Children begin by loving their parents; as they grow older they judge them; sometimes they forgive them. -Oscar Wilde, Irish dramatist, novelist, & poet (1854-1900)
‘Shut your — damn mouth,” the young mother said to her child. Whenever I hear a young mother cursing her child, my heart sinks. This kind of language causes me to want to do something. Then I think if I say something, I will make the situation worse.
One of my earliest experiences occurred outside a supermarket. I was parked near the store’s entrance, and I was putting grocery bags into the back seat of my car. A young mother, pushing a grocery cart, and her son (about 7 years old) came out of the store. She took several grocery bags from the grocery cart. She hung one bag on each of her son’s shoulders and handed him one.
“Mom, can we call a cab?” the son asked.
“Have you lost your ##^^***~~mind?” the young mother asked. “Call a cab? Hell no.”
I tried not to let this language affect me, but it did. I wanted to offer the young mother and her son a ride to their home, but I was afraid of being cussed out myself. Although the young mother became angry at her son’s question, his question seemed reasonable to me since the mother had an awful lot of full plastic grocery bags. Even though the son seemed untouched by his mother’s language, I felt bad for him. I feared that the bad language might affect his response to normal conversation.
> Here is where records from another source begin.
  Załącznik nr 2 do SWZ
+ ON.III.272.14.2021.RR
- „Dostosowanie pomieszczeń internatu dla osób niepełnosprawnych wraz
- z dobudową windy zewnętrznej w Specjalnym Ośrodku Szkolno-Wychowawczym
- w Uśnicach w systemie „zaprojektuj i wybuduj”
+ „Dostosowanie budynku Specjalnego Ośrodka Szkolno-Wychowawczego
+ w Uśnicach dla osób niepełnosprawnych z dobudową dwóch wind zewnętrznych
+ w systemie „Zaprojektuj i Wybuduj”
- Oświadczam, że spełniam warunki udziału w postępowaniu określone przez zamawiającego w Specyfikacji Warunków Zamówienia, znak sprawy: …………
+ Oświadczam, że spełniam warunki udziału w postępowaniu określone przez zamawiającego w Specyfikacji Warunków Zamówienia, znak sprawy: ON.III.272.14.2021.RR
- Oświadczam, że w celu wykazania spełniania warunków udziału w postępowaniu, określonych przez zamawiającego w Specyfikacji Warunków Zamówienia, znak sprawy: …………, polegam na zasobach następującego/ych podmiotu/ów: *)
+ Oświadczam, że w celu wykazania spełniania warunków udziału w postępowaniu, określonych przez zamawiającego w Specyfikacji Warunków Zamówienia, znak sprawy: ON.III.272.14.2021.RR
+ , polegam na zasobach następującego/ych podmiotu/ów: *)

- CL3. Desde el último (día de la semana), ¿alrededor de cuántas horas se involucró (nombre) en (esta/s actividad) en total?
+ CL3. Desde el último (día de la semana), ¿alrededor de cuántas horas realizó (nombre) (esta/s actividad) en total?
On another occasion, I was at the Y. It was during a family night swim. Parents and children were changing into street clothes. There were several benches along the wall in the locker room. A girl about 5 years old got up from the bench to tell her mother she was hungry.
“Shut your [expletive deleted] mouth and sit your [expletive deleted] down,” the young mother said. She used offensive language to answer her child who said she was hungry. The mother’s angry words were like knives plunged deep into my heart.
About three weeks ago, I was at the local grocery store and witnessed another young mother cursing her son. I was standing at the checkout counter while the cashier rang up my sales.
“Put that back in the bag (##*+<>^),” the young mother said.
I turned my head to look behind me. The child, who looked to be 3 or 4, was replacing whatever he had taken out of the bag. I looked at the young mother’s face and turned my head forward. The child ran to the front door of the store. The young mother called after him.
“Come back here, honey,” she said. I thought maybe her mood had softened a little because I looked at her without a disapproving or angry expression.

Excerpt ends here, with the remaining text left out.